From Latin azȳmita, from Ancient Greek ἀζῡμίτης (azūmítēs), from ἄζῡμος (ázūmos) + -ῑ́της (-ī́tēs, “suffix forming masculine nouns meaning being connected to or a member of something, or coming from a particular place”). ἄζῡμος is derived from ᾰ̓- (a-, “the alpha privativum, a prefix forming words having a sense opposite to the word or stem to which it is attached”) + ζύμη (zúmē, “leaven, yeast”) + -ος (-os, “suffix forming nouns of result or abstract nouns of action”). The English word is analysable as a- + zymo- + -ite or azyme + -ite.
azymite (plural azymites)
- (Eastern Orthodoxy, historical, derogatory) One who administers the Eucharist with unleavened bread, in particular a member of the Latin Church or Roman Catholic Church.

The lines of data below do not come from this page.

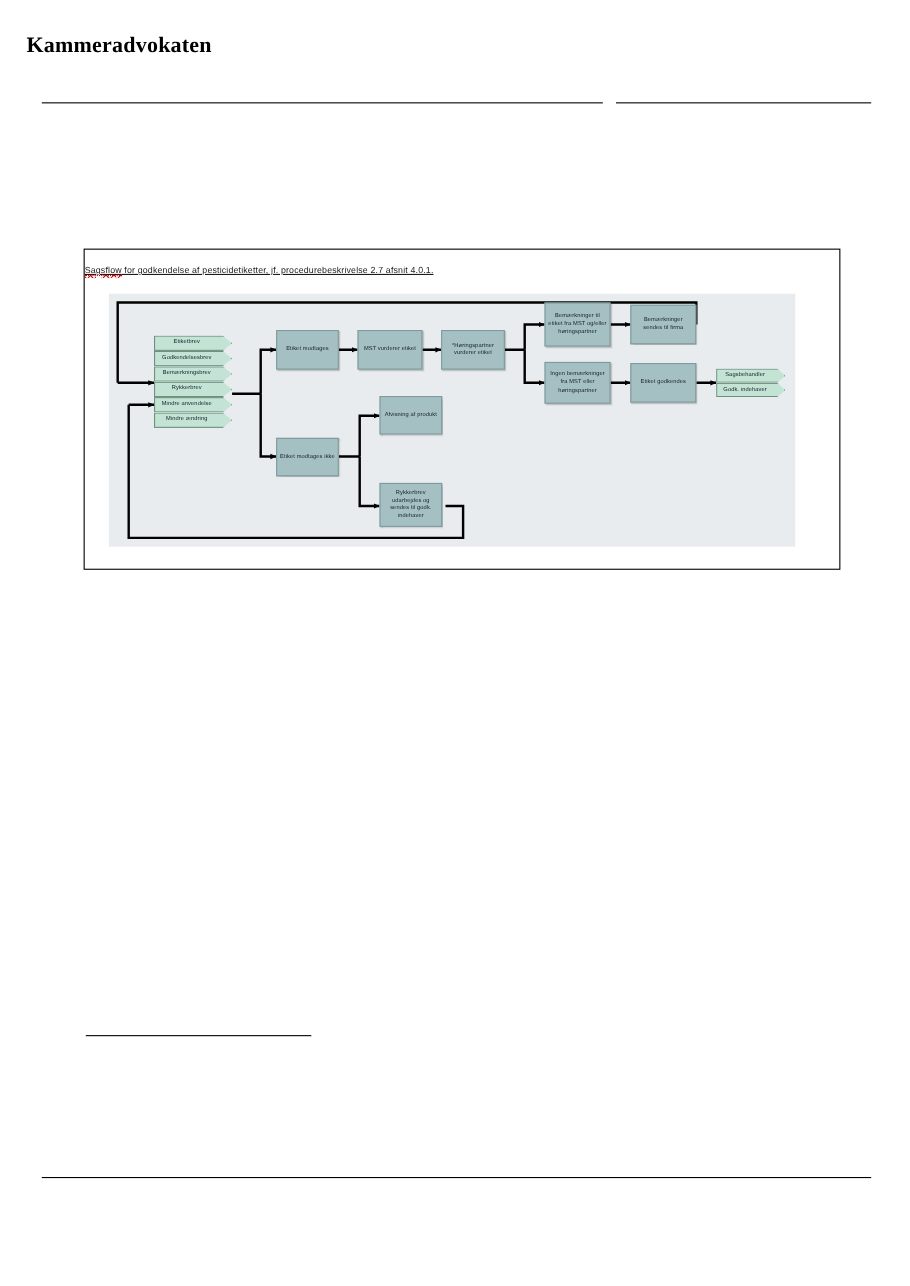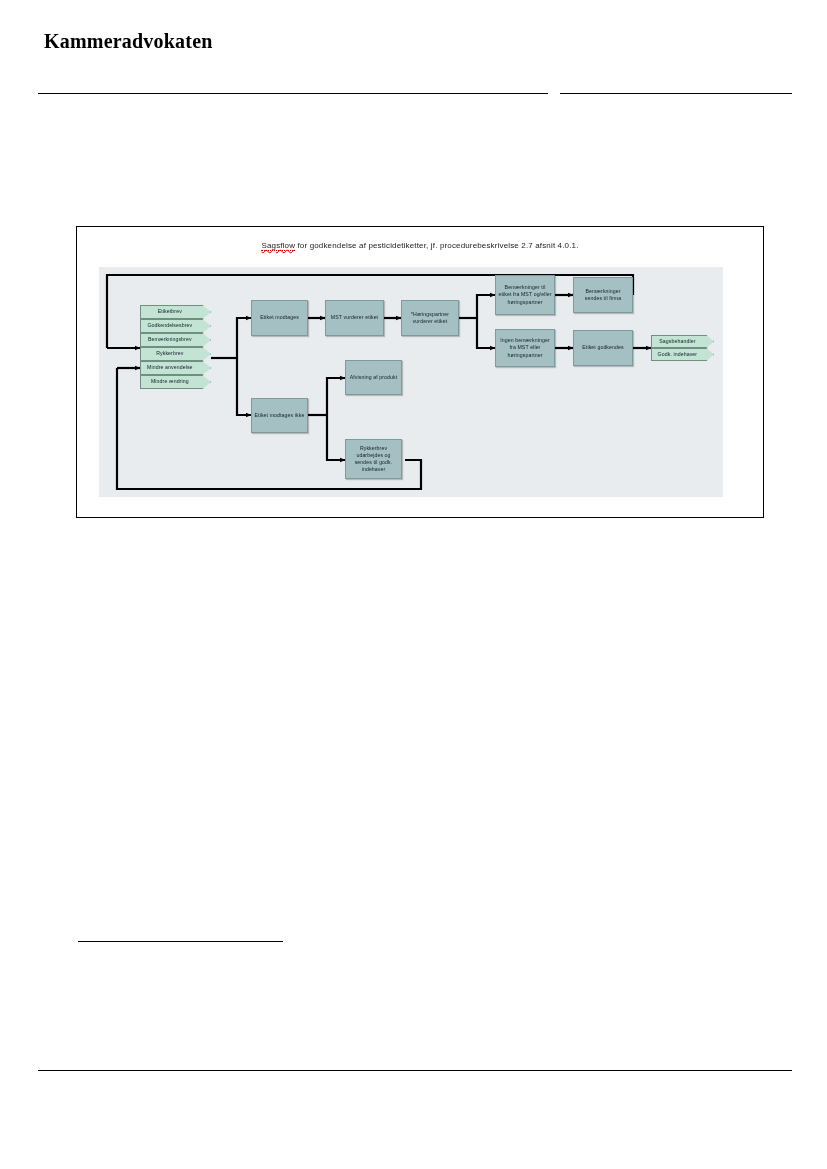--- a/index.html
+++ b/index.html
@@ -11,21 +11,21 @@
     width: 827px;
     height: 1169px;
     position: relative;
     font-family: "Liberation Sans", sans-serif;
     overflow: hidden;
   }
 
   
   #page-header-title {
     position: absolute;
-    left: 44px;
+    left: 24px;
     top: 30px;
     font-family: "Liberation Serif", serif;
     font-size: 20px;
     font-weight: bold;
     letter-spacing: 0.2px;
     color: #000000;
     white-space: nowrap;
   }
   .rule {
     position: absolute;
@@ -46,24 +46,24 @@
     height: 292px;
     border: 1px solid #000000;
     background: #ffffff;
     box-sizing: border-box;
   }
   #diagram-title {
     position: absolute;
     left: 0;
     top: 14px;
     width: 100%;
-    text-align: center;
     font-size: 8px;
     color: #1b1b1b;
     letter-spacing: 0.15px;
+    text-decoration: underline;
   }
   #diagram-title-keyword {
     border-bottom: 1px dotted #cc0000;
     text-decoration: underline;
     text-decoration-color: #cc0000;
     text-decoration-style: wavy;
     text-decoration-thickness: 1px;
   }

- 1843, Catherine Charlotte Maberly, Melanthe; or, The Days of the Medici: A Tale of the Fifteenth Century, volume 1, page 248:
- “Shall we drink a cup in honour of the Holy Virgin, and confusion to the Azymites?” / “Yes, yes! shouted the multitude. “Away with the Azymites—we want no new religion here;” and, singing and shouting, they threw up their caps in the air, […]
- 1898, Joseph Epiphane Darras; Martin John Spalding; Charles Ignatius White, A General History of the Catholic Church: From the Commencement of the Christian Era to the Twentieth Century, volume 3, page 602:
- “Away with them!” cried the Greeks; “we want no Latin allies! Away with the worship of the azymites!”
- 1916, Rothay Reynolds, My Slav Friends, page 15:
- Moreover, the Azymites were often guilty of another monstrous crime: they fasted judaistically on Saturdays.